To encourage domestic production of food, the federal government introduced higher tarriffs on imported food competing with local production. According to report by the Central Bank of Nigeria and the National Bureau of Statistics, legal imports into Nigeria of which the food and beverage constitutes 11 percent decreased to $5.49 Billion in March this year, from $5.71 billion in February this year indicating that food and beverage imports declined to $0.60 billion in March, this year from about $0.63 billion in February.

These protectionist policies have however sparked heated debates.
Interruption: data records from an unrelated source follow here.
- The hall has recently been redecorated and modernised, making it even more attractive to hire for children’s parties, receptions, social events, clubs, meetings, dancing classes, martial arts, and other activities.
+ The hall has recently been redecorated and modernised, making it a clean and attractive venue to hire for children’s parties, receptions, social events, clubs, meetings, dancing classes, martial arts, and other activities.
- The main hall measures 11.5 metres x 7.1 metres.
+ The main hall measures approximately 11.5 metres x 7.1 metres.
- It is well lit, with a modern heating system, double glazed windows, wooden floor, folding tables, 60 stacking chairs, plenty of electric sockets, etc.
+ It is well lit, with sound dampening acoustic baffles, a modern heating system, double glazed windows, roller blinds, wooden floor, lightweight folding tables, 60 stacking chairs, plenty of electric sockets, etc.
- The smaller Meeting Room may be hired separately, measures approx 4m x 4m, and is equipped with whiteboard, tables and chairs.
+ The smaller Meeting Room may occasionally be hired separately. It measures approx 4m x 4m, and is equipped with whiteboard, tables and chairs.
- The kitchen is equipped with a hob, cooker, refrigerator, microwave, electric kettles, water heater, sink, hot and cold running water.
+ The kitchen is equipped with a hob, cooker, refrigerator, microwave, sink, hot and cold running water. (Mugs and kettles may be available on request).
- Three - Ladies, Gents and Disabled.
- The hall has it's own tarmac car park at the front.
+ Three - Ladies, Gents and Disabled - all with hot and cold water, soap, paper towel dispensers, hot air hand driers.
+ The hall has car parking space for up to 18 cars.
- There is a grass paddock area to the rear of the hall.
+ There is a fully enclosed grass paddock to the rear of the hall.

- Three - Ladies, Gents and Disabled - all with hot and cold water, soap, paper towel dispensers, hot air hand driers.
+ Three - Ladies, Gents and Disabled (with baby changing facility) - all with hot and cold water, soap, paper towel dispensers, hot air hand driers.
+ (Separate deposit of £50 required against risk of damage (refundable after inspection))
While one school of thought frowns at this use of higher tariffs and bans on the basis that smuggling is likely to be encourages through Nigeria’s porous borders while the other school of thought points out that ban on importation encourages local production.

Despite the numerous bottlenecks in the path of achieving food sufficiency largely through domestic food production, it is surely a noble path.

All that is necessary to tread smoothly on this path should be pursued, with appropriate passion, vigour and resources.